Mangels höchstgerichtlicher Judikatur hatte der OGH erstmalig darüber zu entscheiden, ob die Verbandsklage nach §§ 28–30 KSchG auch in Arbeitsrechtssachen (hier: unzulässige Klauseln in Verträgen) zulässig ist.

Sachverhalt

Im vorliegenden Fall klagte die Bundesarbeitskammer ein Unternehmen, weil dieses in Vertragsformblätter, die integrierter Bestandteil aller Dienstverträge des Unternehmens sind, Klauseln verwendet, die zu einer Benachteiligung der ArbeitnehmerInnen hinsichtlich Entgeltfortzahlungs- und Urlaubsansprüchen führt.

Deshalb begehrte die Bundesarbeitskammer per Verbandsklage nach den §§ 28-30 KSchG die Verwendung bestimmter Klauseln in Vertragsformblättern für ArbeitnehmerInnen zu unterlassen und sich auf diese Klauseln bei bereits bestehenden Verträgen mit ArbeitnehmerInnen nicht zu berufen.

Zulässigkeit der Verbandsklage iSd §§ 28–30 KSchG zulässig?

Prinzipiell gilt laut OGH: Wer im Geschäftsverkehr AGB oder Vertragsformblätter verwendet, die gegen ein gesetzliches Verbot oder gegen die guten Sitten verstoßen, kann gemäß § 28 Abs 1 KSchG von einem gemäß § 29 Abs 1 KSchG klageberechtigten Verband einerseits auf Unterlassung geklagt werden und kann sich andererseits nicht auf die unzulässigen Bedingungen berufen.

In der vorliegenden Entscheidung hatte der OGH die Frage zu klären, ob diese Möglichkeit einer Verbandsklage auch für Arbeitsrechtsachen besteht.
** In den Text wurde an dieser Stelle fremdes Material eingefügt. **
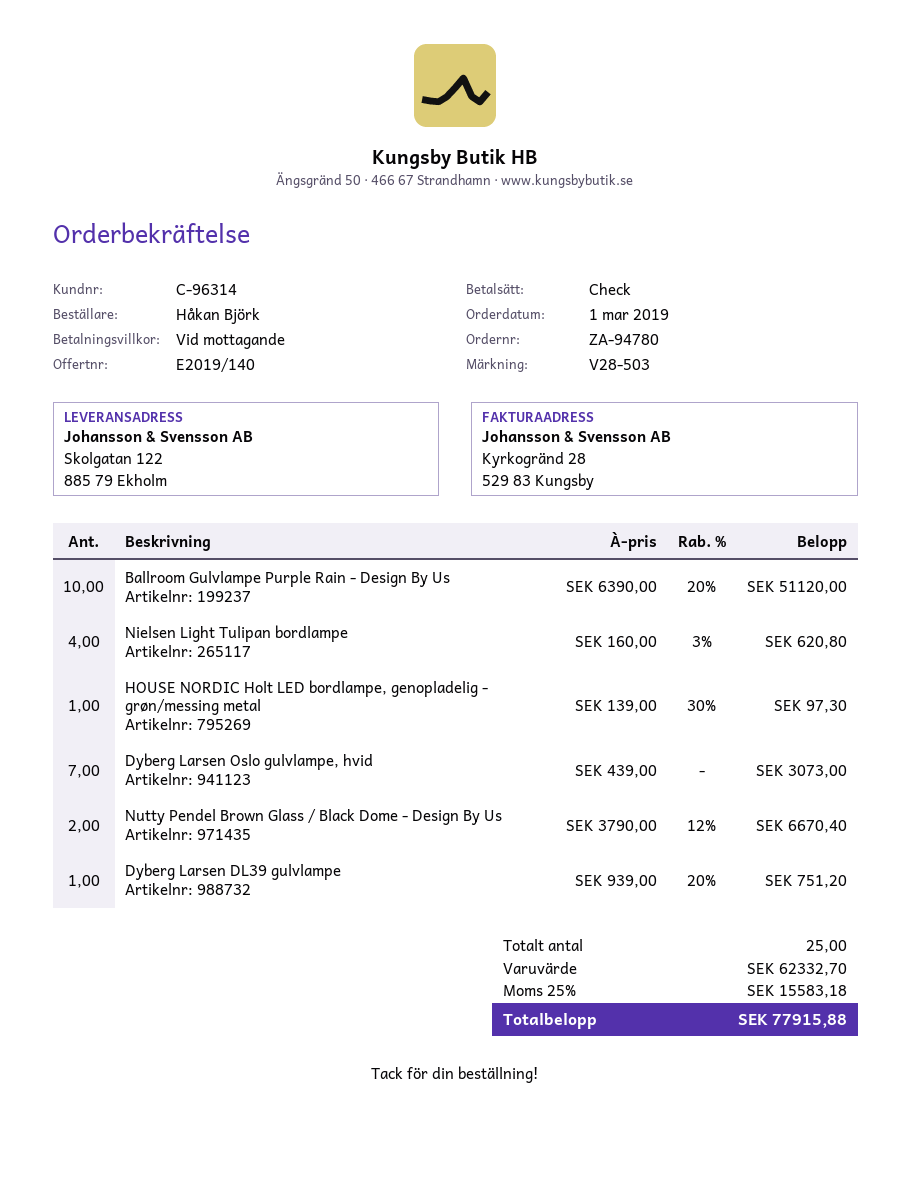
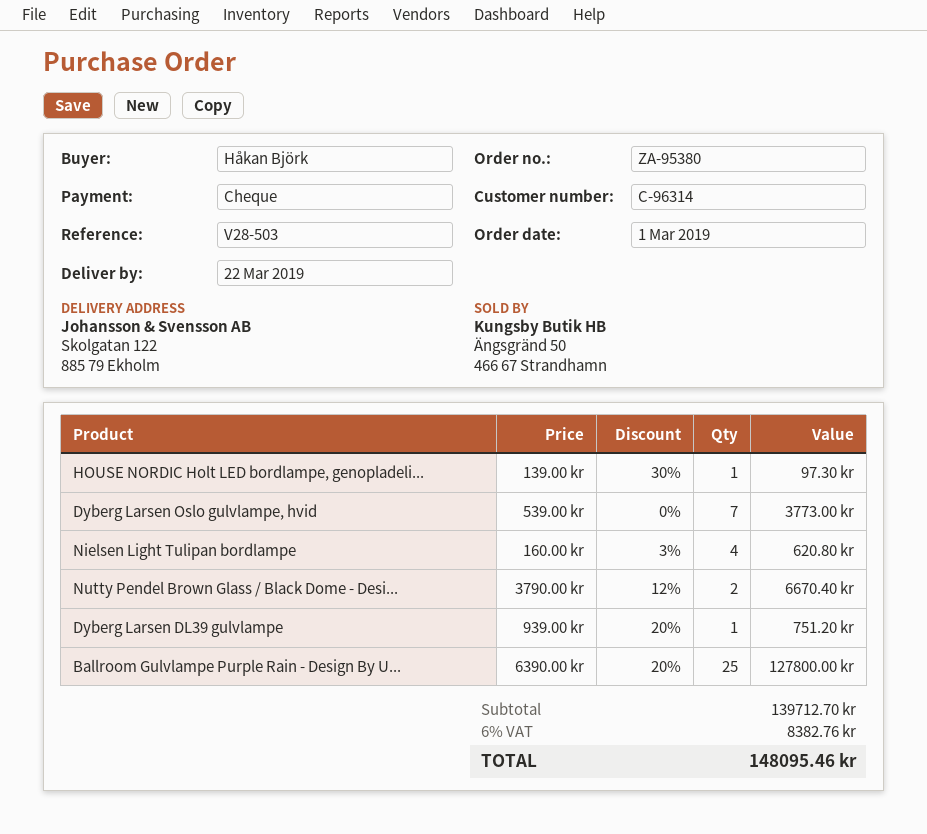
order number: ZA-94780 -> ZA-95380
Ballroom Gulvlampe Purple Rain - Design By Us: 10 x 6390.00 - 20% = 51120.00 -> 25 x 6390.00 - 20% = 127800.00
Dyberg Larsen Oslo gulvlampe, hvid: 7 x 439.00 = 3073.00 -> 7 x 539.00 = 3773.00
subtotal: 62332.70 -> 139712.70
tax: 25% = 15583.18 -> 6% = 8382.76
total: 77915.88 -> 148095.46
Bisher gab es keine höchstgerichtliche Judikatur dazu.

Laut OGH wurden Arbeitsrechtssachen zwar nicht ausdrücklich vom II. Hauptstück des KSchG ausgenommen, in welchem auch die Verbandsklage gemäß §§ 28–30 KSchG enthalten ist, allerdings sieht er das darin begründet, dass zum Zeitpunkt des Inkrafttretens des KSchG im Jahre 1979 Arbeitsverträge idR noch mündlich abgeschlossen wurden. Deshalb habe der damalige Gesetzgeber keinen Regelungsbedarf gesehen.
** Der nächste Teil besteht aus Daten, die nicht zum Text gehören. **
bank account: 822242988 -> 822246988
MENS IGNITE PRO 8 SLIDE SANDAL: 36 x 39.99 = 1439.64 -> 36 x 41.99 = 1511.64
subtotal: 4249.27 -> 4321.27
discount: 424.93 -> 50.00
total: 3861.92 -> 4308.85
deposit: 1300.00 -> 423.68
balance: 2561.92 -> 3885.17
Anders als Literaturmeinungen (zB Kodek [ARD 6051/6/2010])erblickt der OGH keine Gesetzeslücke darin, dass in den Tatbeständen für die sachliche Zuständigkeit in Arbeitsrechtssachen gemäß §§ 50–52 ASGG die Verbandsklage nicht vorgesehen wurde. Vielmehr sieht er die Bestimmungen der §§ 28–30 KSchG als zu weit gefasst.

Das begründet der OGH auch damit, dass der Gesetzgeber die Verbandsklage deshalb nie in Arbeitsrechtssachen vorgesehen hatte, weil das KSchG die gesetzlichen Interessenvertretungen zur Erhebung der Verbandsklage ermächtigt, das Kollektivarbeitsrecht jedoch vom Vorrang freiwilliger Berufsvereinigungen geprägt ist (vgl § 6 ArbVG).
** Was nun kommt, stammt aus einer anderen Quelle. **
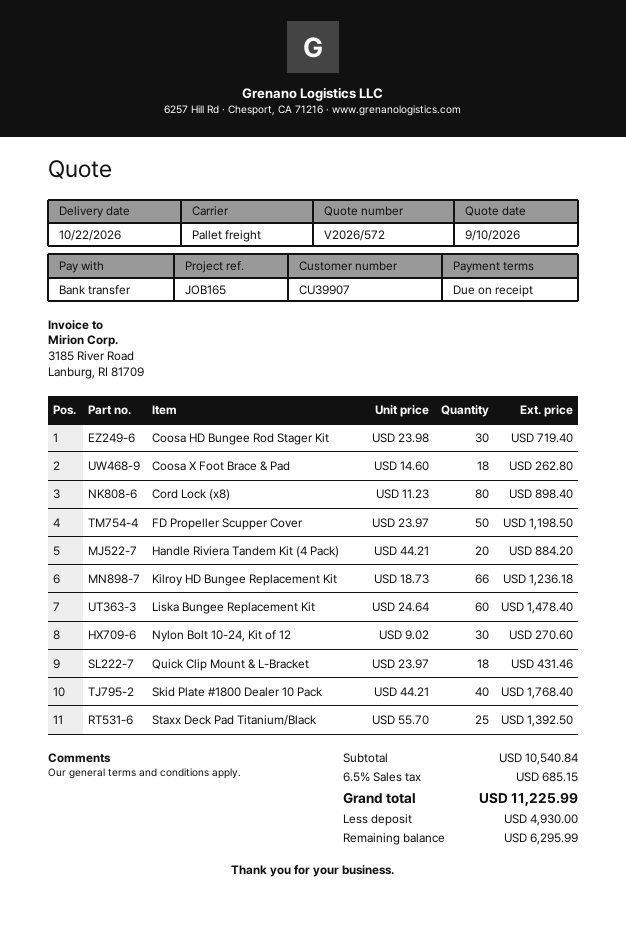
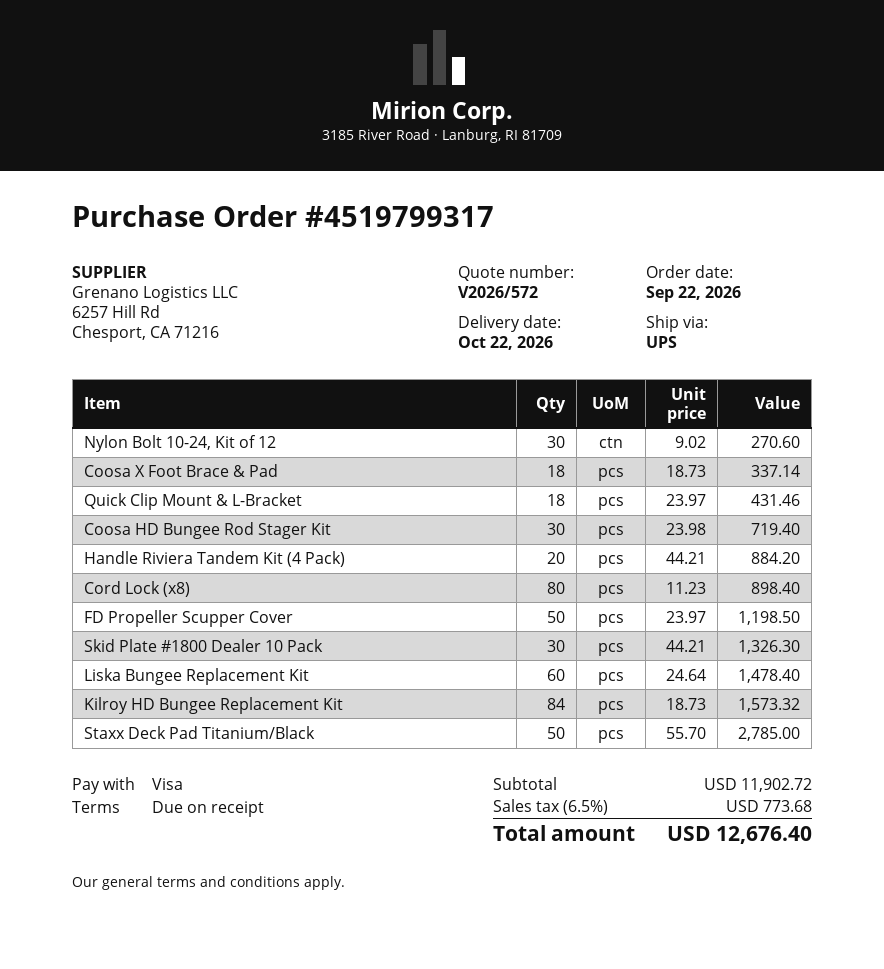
payment method: bank transfer -> Visa
shipping method: pallet freight -> UPS
Coosa X Foot Brace & Pad: 18 x 14.60 = 262.80 -> 18 x 18.73 = 337.14
Kilroy HD Bungee Replacement Kit: 66 x 18.73 = 1236.18 -> 84 x 18.73 = 1573.32
Skid Plate #1800 Dealer 10 Pack: 40 x 44.21 = 1768.40 -> 30 x 44.21 = 1326.30
Staxx Deck Pad Titanium/Black: 25 x 55.70 = 1392.50 -> 50 x 55.70 = 2785.00
subtotal: 10540.84 -> 11902.72
tax: 6.5% = 685.15 -> 6.5% = 773.68
total: 11225.99 -> 12676.40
Außerdem sieht ja das ASGG selbst in § 54 besondere Feststellungsverfahren vor, in welchen einerseits parteifähige Organe der Arbeitnehmerschaft, andererseits auch Arbeitgeber die Feststellung des (Nicht-)Bestehens von Arbeitsrechtsverhältnissen auf Betriebsebene (Abs 1) und überbetrieblicher Ebene (Abs 2) beantragen können.

Fazit

Die Bestimmungen der §§ 28–30 KSchG sind zu weit gefasst. Sie sind teleologisch dahingehend zu reduzieren, dass die Verbandsklage in Arbeitsrechtssachen nicht anwendbar ist.